Nothing in the records may be altered, and no picture may be included. Restate them in full.
(The records begins)
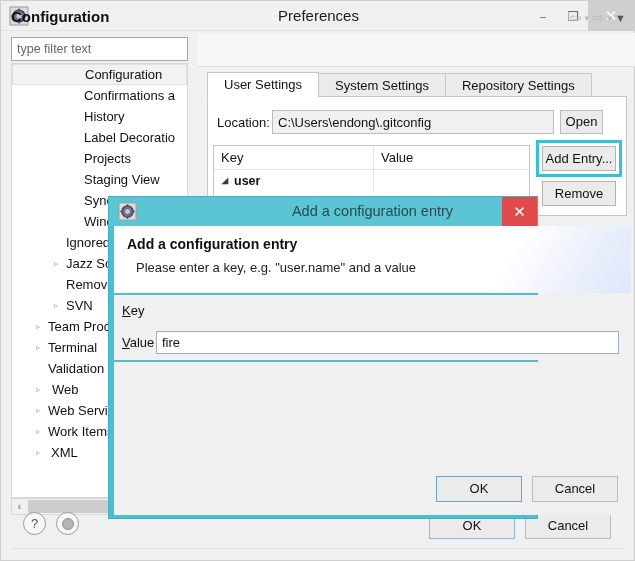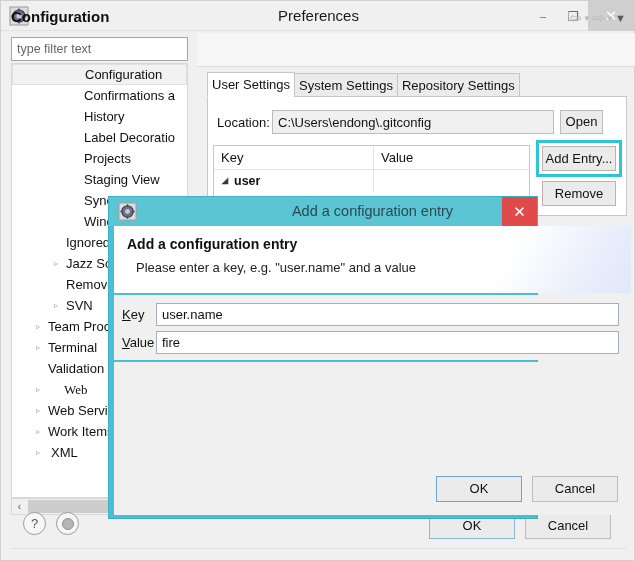--- a/index.html
+++ b/index.html
@@ -127,7 +127,7 @@
   }
   .tab {
     height: 24px; line-height: 23px;
-    padding: 0 4px;
+    padding: 0 16px;
     border: 1px solid #c6c6c6;
     background: #ebebeb;
     color: #111;

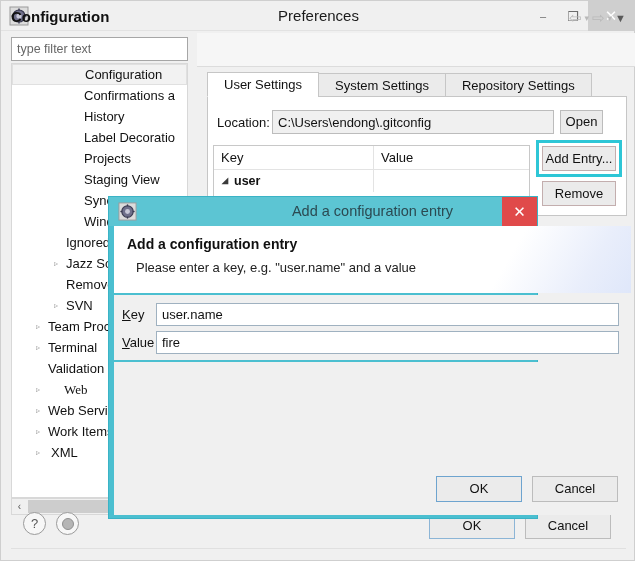--- a/index.html
+++ b/index.html
@@ -482,9 +482,6 @@
     <div class="dlg-fieldarea">
       <div class="fld-row" style="top:8px;width:517px;">
         <div class="fld-label"><u>K</u><span>ey</span></div>
-        <div class="fld-input" style="width:463px;">
-          <span>user.name</span>
-        </div>
       </div>
       <div class="fld-row" style="top:36px;width:517px;">
         <div class="fld-label"><u>V</u><span>alue</span></div>

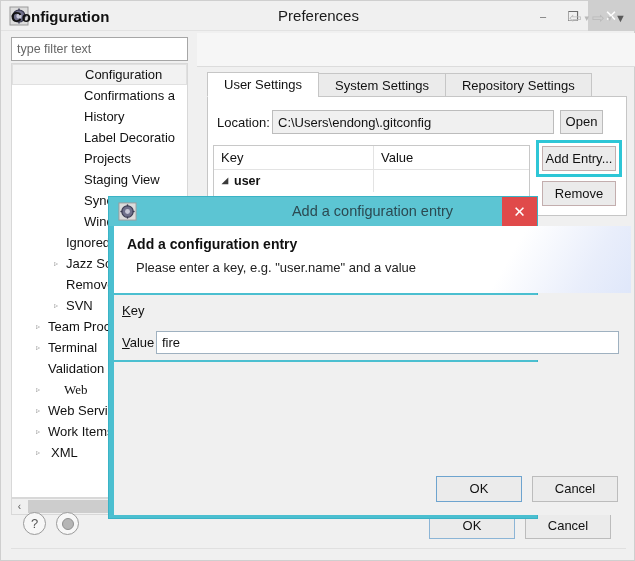--- a/index.html
+++ b/index.html
@@ -388,7 +388,7 @@
           <div class="tree-item"><span class="tree-arrow" style="left: 24px;">▹</span><span style="padding-left: 36px;">Team Process</span></div>
           <div class="tree-item"><span class="tree-arrow" style="left: 24px;">▹</span><span style="padding-left: 36px;">Terminal</span></div>
           <div class="tree-item"><span style="padding-left: 36px;">Validation</span></div>
-          <div class="tree-item"><span class="tree-arrow" style="left: 24px;">▹</span><span style="padding-left: 52px; font-family: Liberation Serif, serif;">Web</span></div>
+          <div class="tree-item"><span class="tree-arrow" style="left: 24px;">▹</span><span style="padding-left: 40px;">Web</span></div>
           <div class="tree-item"><span class="tree-arrow" style="left: 24px;">▹</span><span style="padding-left: 36px;">Web Services</span></div>
           <div class="tree-item"><span class="tree-arrow" style="left: 24px;">▹</span><span style="padding-left: 36px;">Work Items</span></div>
           <div class="tree-item"><span class="tree-arrow" style="left: 24px;">▹</span><span style="padding-left: 39px;">XML</span></div>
(The records ends)
• _Output of the exercise_
--- a/index.html
+++ b/index.html
@@ -127,7 +127,7 @@
   }
   .tab {
     height: 24px; line-height: 23px;
-    padding: 0 4px;
+    padding: 0 16px;
     border: 1px solid #c6c6c6;
     background: #ebebeb;
     color: #111;

--- a/index.html
+++ b/index.html
@@ -482,9 +482,6 @@
     <div class="dlg-fieldarea">
       <div class="fld-row" style="top:8px;width:517px;">
         <div class="fld-label"><u>K</u><span>ey</span></div>
-        <div class="fld-input" style="width:463px;">
-          <span>user.name</span>
-        </div>
       </div>
       <div class="fld-row" style="top:36px;width:517px;">
         <div class="fld-label"><u>V</u><span>alue</span></div>

--- a/index.html
+++ b/index.html
@@ -388,7 +388,7 @@
           <div class="tree-item"><span class="tree-arrow" style="left: 24px;">▹</span><span style="padding-left: 36px;">Team Process</span></div>
           <div class="tree-item"><span class="tree-arrow" style="left: 24px;">▹</span><span style="padding-left: 36px;">Terminal</span></div>
           <div class="tree-item"><span style="padding-left: 36px;">Validation</span></div>
-          <div class="tree-item"><span class="tree-arrow" style="left: 24px;">▹</span><span style="padding-left: 52px; font-family: Liberation Serif, serif;">Web</span></div>
+          <div class="tree-item"><span class="tree-arrow" style="left: 24px;">▹</span><span style="padding-left: 40px;">Web</span></div>
           <div class="tree-item"><span class="tree-arrow" style="left: 24px;">▹</span><span style="padding-left: 36px;">Web Services</span></div>
           <div class="tree-item"><span class="tree-arrow" style="left: 24px;">▹</span><span style="padding-left: 36px;">Work Items</span></div>
           <div class="tree-item"><span class="tree-arrow" style="left: 24px;">▹</span><span style="padding-left: 39px;">XML</span></div>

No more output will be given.